## WHAT THE TASK ASKS:
The expected copy holds every entry exactly and none of the pictures.

::: TASK DATA :::

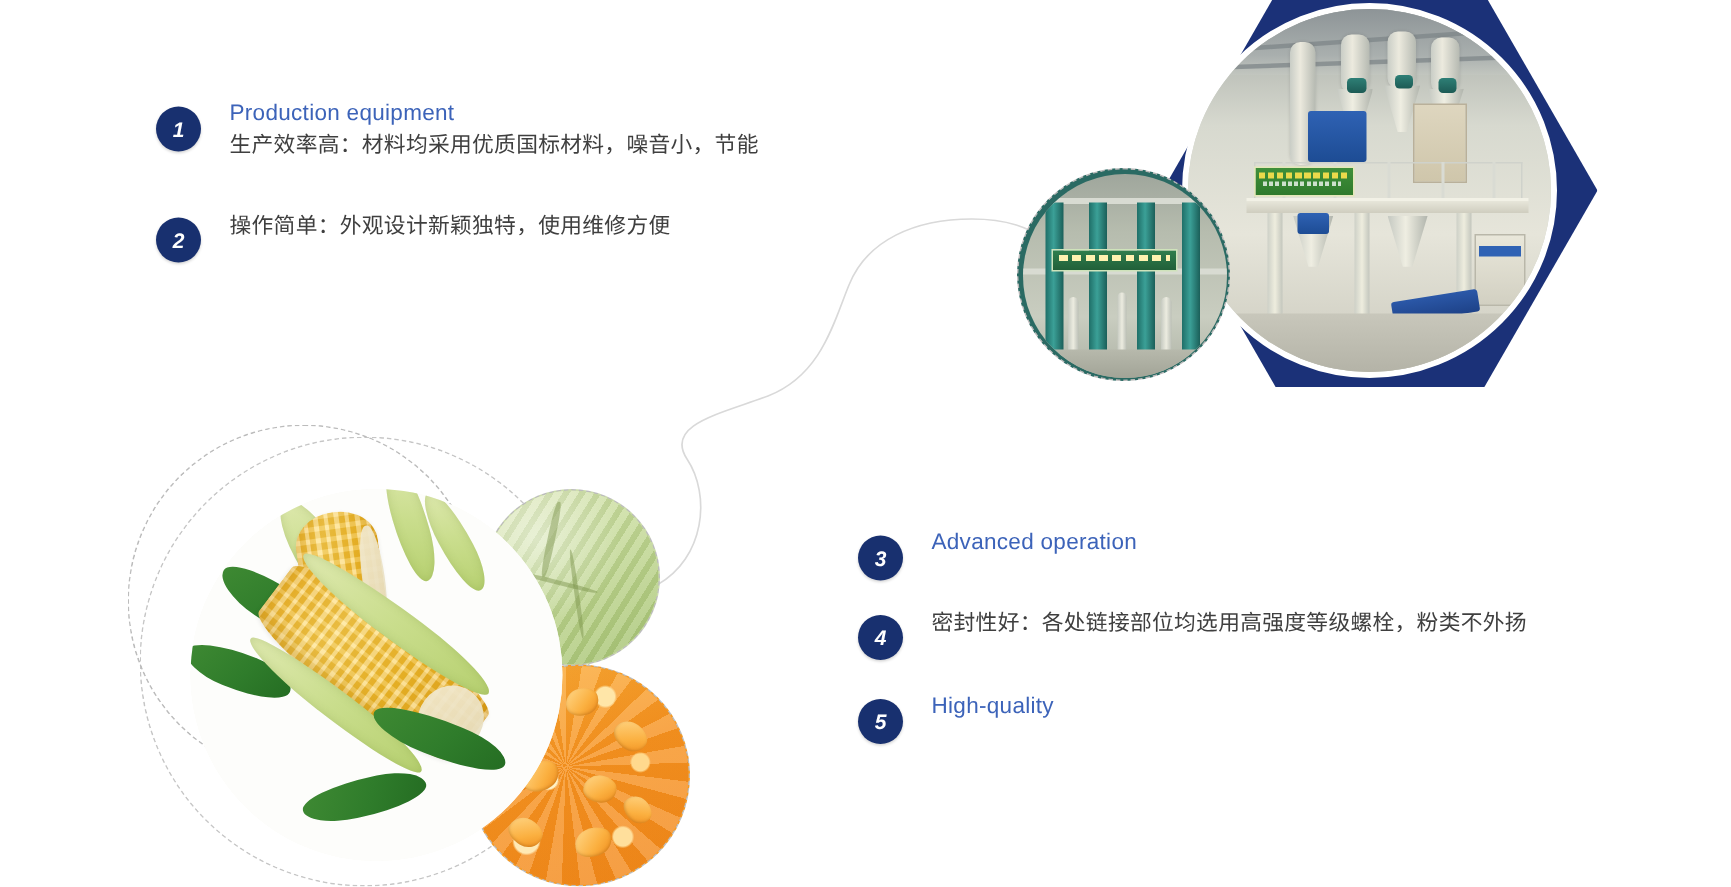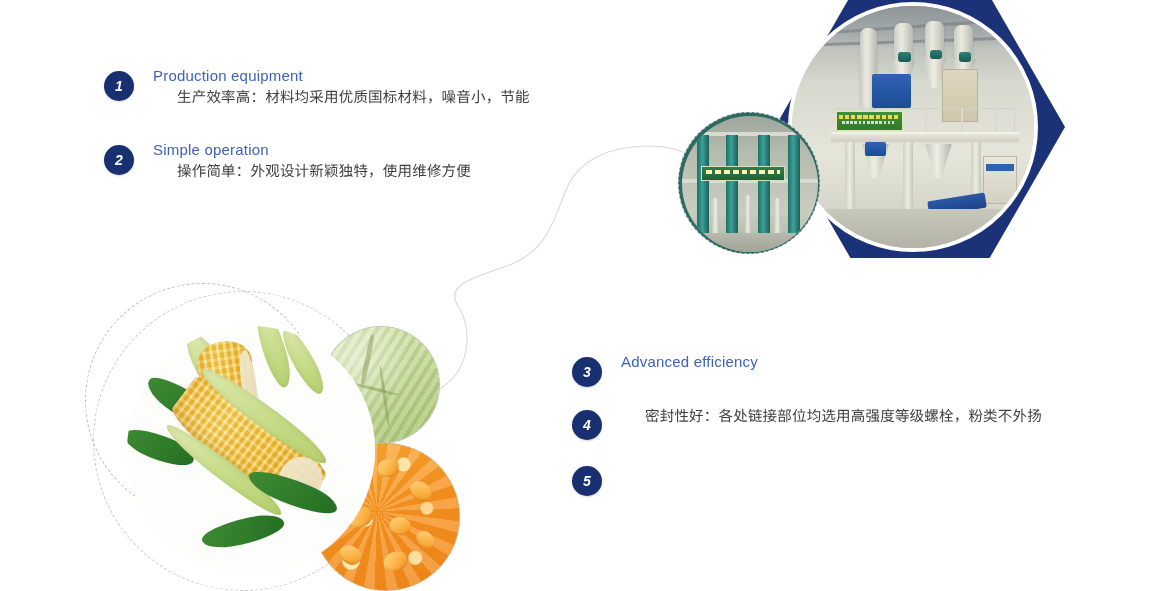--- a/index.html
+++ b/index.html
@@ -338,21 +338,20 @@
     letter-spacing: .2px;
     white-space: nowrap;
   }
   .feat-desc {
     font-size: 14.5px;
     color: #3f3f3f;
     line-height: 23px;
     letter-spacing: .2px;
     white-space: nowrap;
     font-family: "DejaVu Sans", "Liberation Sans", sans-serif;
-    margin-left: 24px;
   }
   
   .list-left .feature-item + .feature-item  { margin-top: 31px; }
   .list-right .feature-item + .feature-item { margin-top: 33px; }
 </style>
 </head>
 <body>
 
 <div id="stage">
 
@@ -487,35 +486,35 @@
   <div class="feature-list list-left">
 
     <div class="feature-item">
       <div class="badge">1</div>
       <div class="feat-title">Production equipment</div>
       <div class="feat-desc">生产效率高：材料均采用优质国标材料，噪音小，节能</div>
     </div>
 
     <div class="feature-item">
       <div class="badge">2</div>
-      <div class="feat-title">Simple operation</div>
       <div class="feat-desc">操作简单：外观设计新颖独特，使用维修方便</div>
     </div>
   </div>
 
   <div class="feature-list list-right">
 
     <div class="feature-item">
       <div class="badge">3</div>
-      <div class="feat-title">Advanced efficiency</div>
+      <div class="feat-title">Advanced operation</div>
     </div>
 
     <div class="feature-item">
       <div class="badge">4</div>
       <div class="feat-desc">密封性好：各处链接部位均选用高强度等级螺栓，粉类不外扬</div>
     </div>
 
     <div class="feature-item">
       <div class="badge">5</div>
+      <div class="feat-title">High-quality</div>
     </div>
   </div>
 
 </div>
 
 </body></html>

:::

## ANSWER SECTION:
--- a/index.html
+++ b/index.html
@@ -338,21 +338,20 @@
     letter-spacing: .2px;
     white-space: nowrap;
   }
   .feat-desc {
     font-size: 14.5px;
     color: #3f3f3f;
     line-height: 23px;
     letter-spacing: .2px;
     white-space: nowrap;
     font-family: "DejaVu Sans", "Liberation Sans", sans-serif;
-    margin-left: 24px;
   }
   
   .list-left .feature-item + .feature-item  { margin-top: 31px; }
   .list-right .feature-item + .feature-item { margin-top: 33px; }
 </style>
 </head>
 <body>
 
 <div id="stage">
 
@@ -487,35 +486,35 @@
   <div class="feature-list list-left">
 
     <div class="feature-item">
       <div class="badge">1</div>
       <div class="feat-title">Production equipment</div>
       <div class="feat-desc">生产效率高：材料均采用优质国标材料，噪音小，节能</div>
     </div>
 
     <div class="feature-item">
       <div class="badge">2</div>
-      <div class="feat-title">Simple operation</div>
       <div class="feat-desc">操作简单：外观设计新颖独特，使用维修方便</div>
     </div>
   </div>
 
   <div class="feature-list list-right">
 
     <div class="feature-item">
       <div class="badge">3</div>
-      <div class="feat-title">Advanced efficiency</div>
+      <div class="feat-title">Advanced operation</div>
     </div>
 
     <div class="feature-item">
       <div class="badge">4</div>
       <div class="feat-desc">密封性好：各处链接部位均选用高强度等级螺栓，粉类不外扬</div>
     </div>
 
     <div class="feature-item">
       <div class="badge">5</div>
+      <div class="feat-title">High-quality</div>
     </div>
   </div>
 
 </div>
 
 </body></html>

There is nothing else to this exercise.